'''
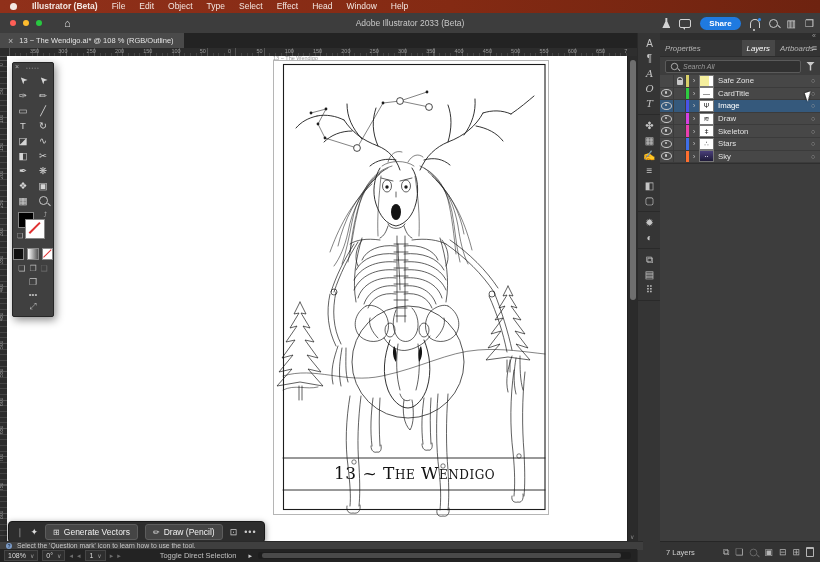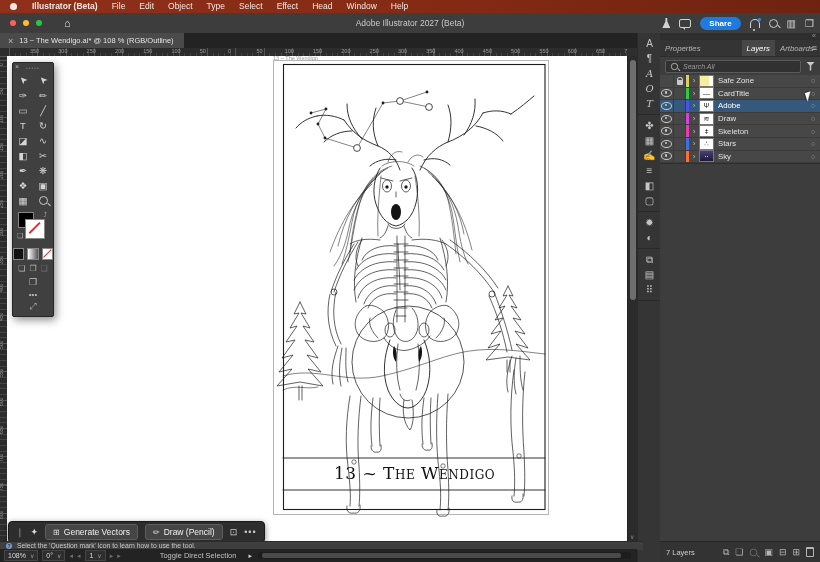--- a/index.html
+++ b/index.html
@@ -181,7 +181,7 @@
     <span class="tl y"></span>
     <span class="tl g"></span>
     <span class="home">⌂</span>
-    <span id="app-title">Adobe Illustrator 2027 (Beta)</span>
+    <span id="app-title">Adobe Illustrator 2033 (Beta)</span>
   </div>
   <div id="tb-right">
     <span class="i-flask"></span>

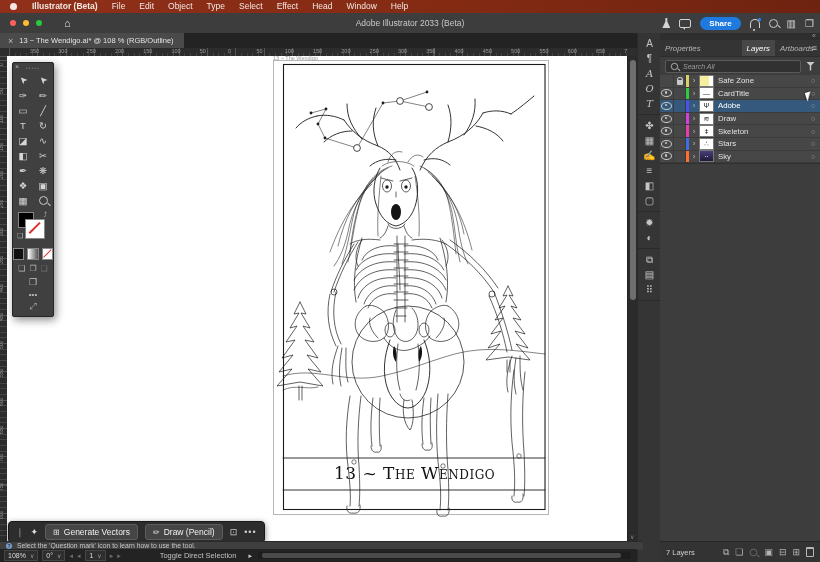--- a/index.html
+++ b/index.html
@@ -421,7 +421,7 @@
           <span class="thumb" style="background: rgb(255, 255, 255);">
             <span style="color: rgb(34, 34, 34);">Ψ</span>
           </span>
-          <span class="lname">Adobe</span>
+          <span class="lname">Image</span>
           <span class="tgt">○</span>
         </div>
         <div class="lrow">

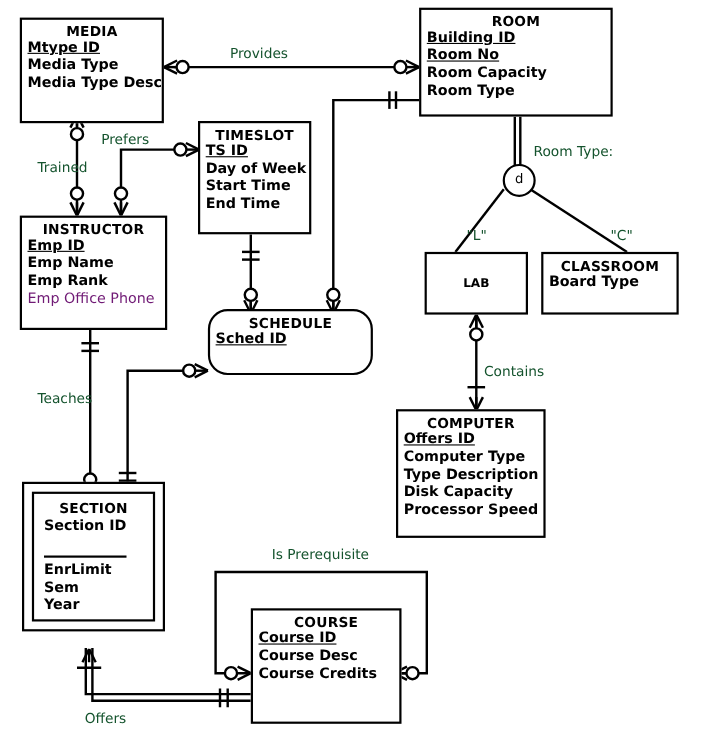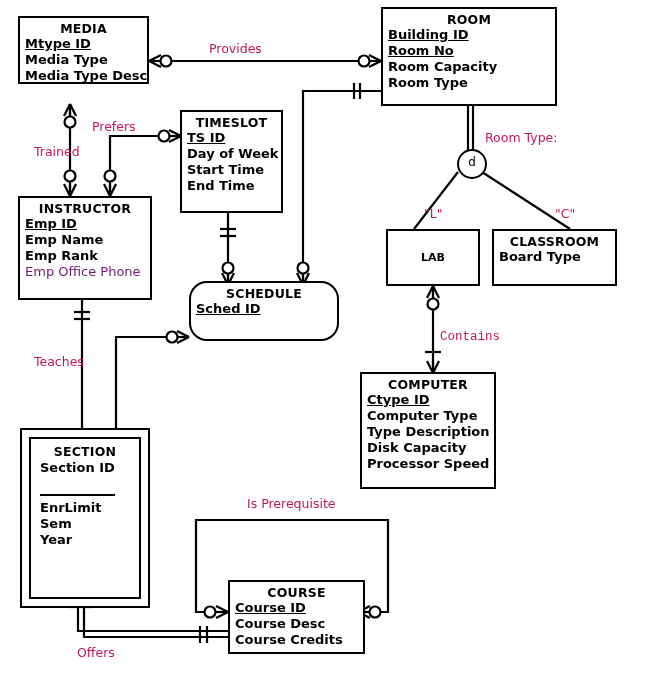--- a/index.html
+++ b/index.html
@@ -259,7 +259,7 @@
     </g>
   </svg>
 
-  <div class="entity" style="left:18px; top:16px; width:131px; height:68px;">
+  <div class="entity" style="left:18px; top:16px; width:131px; height:96px;">
     <div class="ent-title">MEDIA</div>
     <div class="attr-list">
       <div class="attr key">Mtype ID</div>

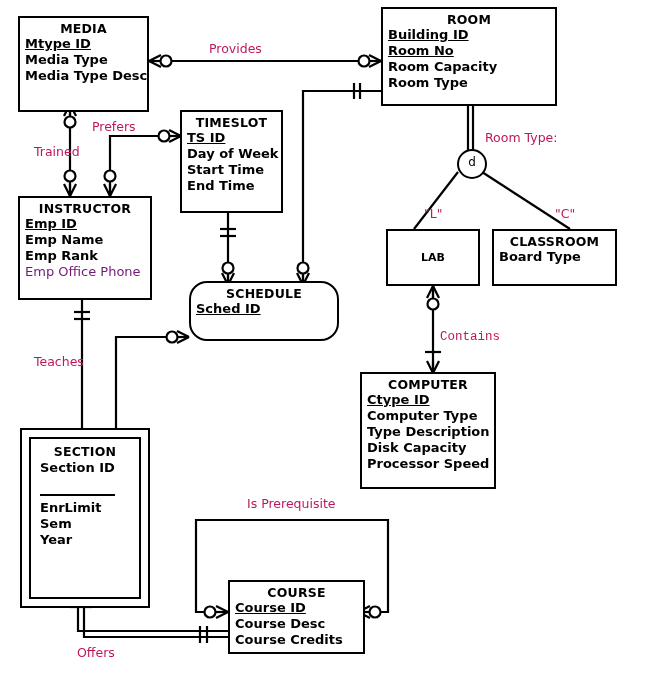--- a/index.html
+++ b/index.html
@@ -78,7 +78,7 @@
   .rel-label {
     position: absolute;
     font-size: 12.5px;
-    color: #be185d;
+    color: #14532d;
     font-weight: normal;
     white-space: nowrap;
     z-index: 6;

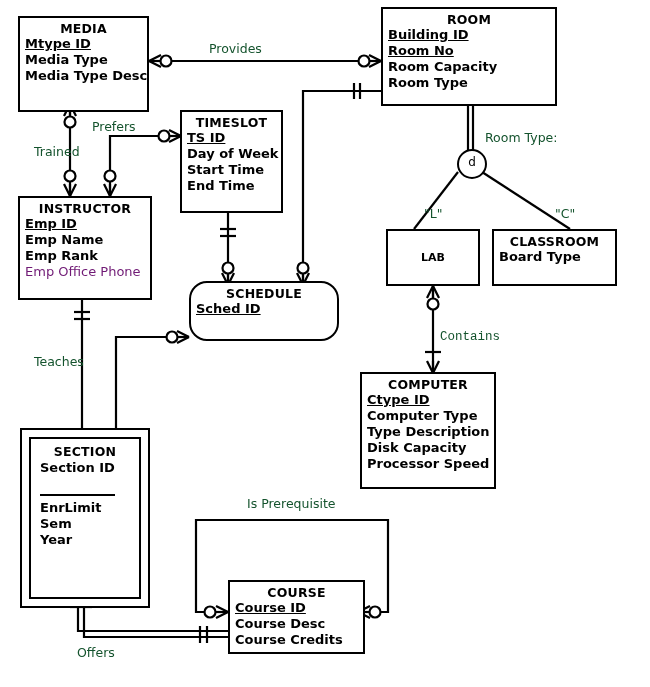--- a/index.html
+++ b/index.html
@@ -363,7 +363,7 @@
 
   <div class="rel-label" style="left:34px; top:354px;text-align:center;">Teaches</div>
 
-  <div class="rel-label" style="left:440px; top:330px;font-family:Liberation Mono, monospace;">Contains</div>
+  <div class="rel-label" style="left:440px; top:330px;">Contains</div>
 
   <div class="rel-label" style="left:247px; top:496px;">Is Prerequisite</div>
 

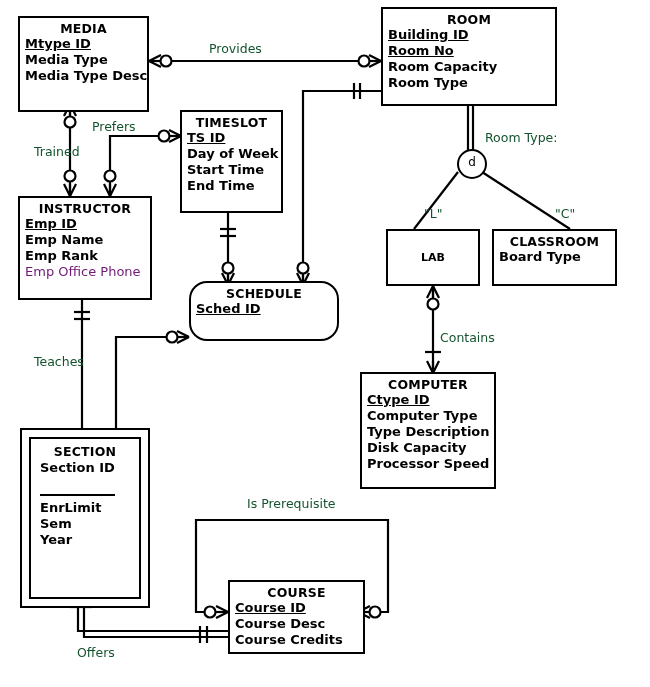--- a/index.html
+++ b/index.html
@@ -319,7 +319,7 @@
   <div class="entity" style="left:360px; top:372px; width:136px; height:117px;">
     <div class="ent-title">COMPUTER</div>
     <div class="attr-list">
-      <div class="attr key">Ctype ID</div>
+      <div class="attr key">Offers ID</div>
       <div class="attr">Computer Type</div>
       <div class="attr">Type Description</div>
       <div class="attr">Disk Capacity</div>

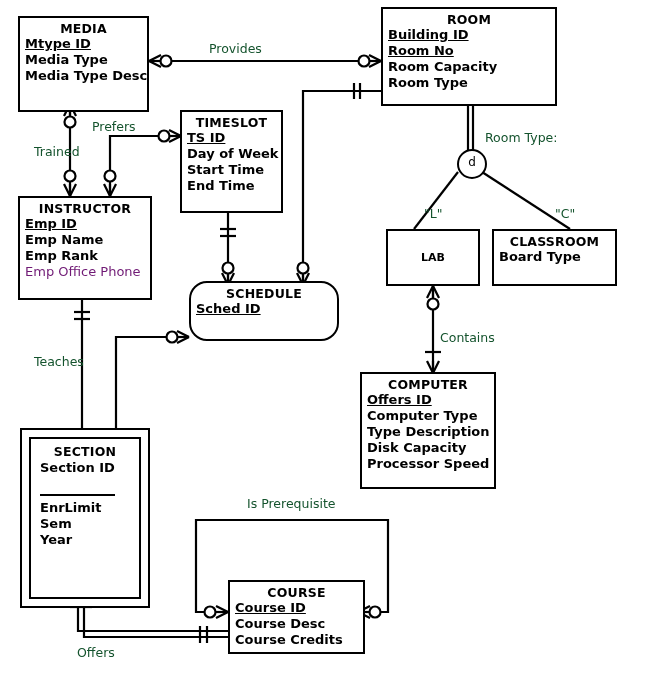--- a/index.html
+++ b/index.html
@@ -327,7 +327,7 @@
     </div>
   </div>
 
-  <div class="entity weak" style="left:20px; top:428px; width:130px; height:180px;">
+  <div class="entity weak" style="left:20px; top:438px; width:130px; height:136px;">
     <div class="weak-inner">
       <div class="ent-title">SECTION</div>
       <div class="attr-list">

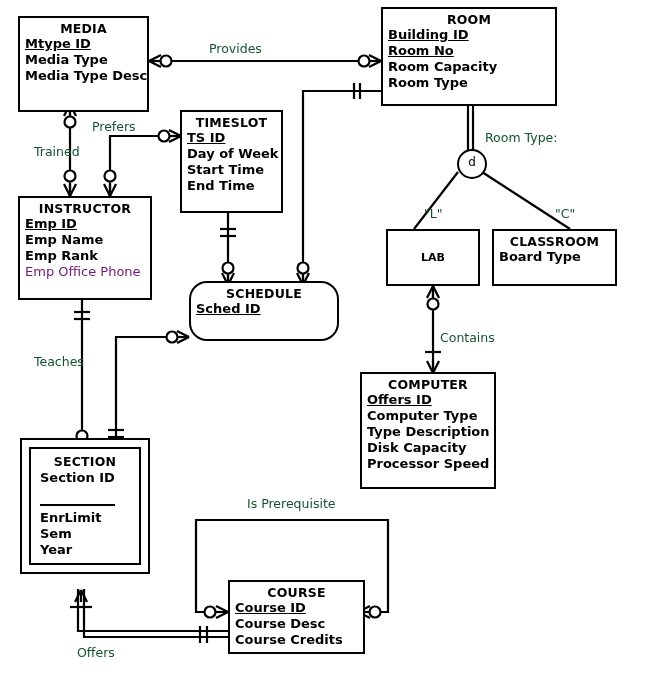--- a/index.html
+++ b/index.html
@@ -342,7 +342,7 @@
     </div>
   </div>
 
-  <div class="entity" style="left:228px; top:580px; width:137px; height:74px;">
+  <div class="entity" style="left:228px; top:553px; width:137px; height:105px;">
     <div class="ent-title">COURSE</div>
     <div class="attr-list">
       <div class="attr key">Course ID</div>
'''
→ **TASK DESCRIPTION**: Verbatim copy, pictures excluded: output the lines from the first line of the records above through the line containing "Illustrator 2033 (Beta)</span>".

→ **YOUR RESPONSE**:
--- a/index.html
+++ b/index.html
@@ -181,7 +181,7 @@
     <span class="tl y"></span>
     <span class="tl g"></span>
     <span class="home">⌂</span>
-    <span id="app-title">Adobe Illustrator 2027 (Beta)</span>
+    <span id="app-title">Adobe Illustrator 2033 (Beta)</span>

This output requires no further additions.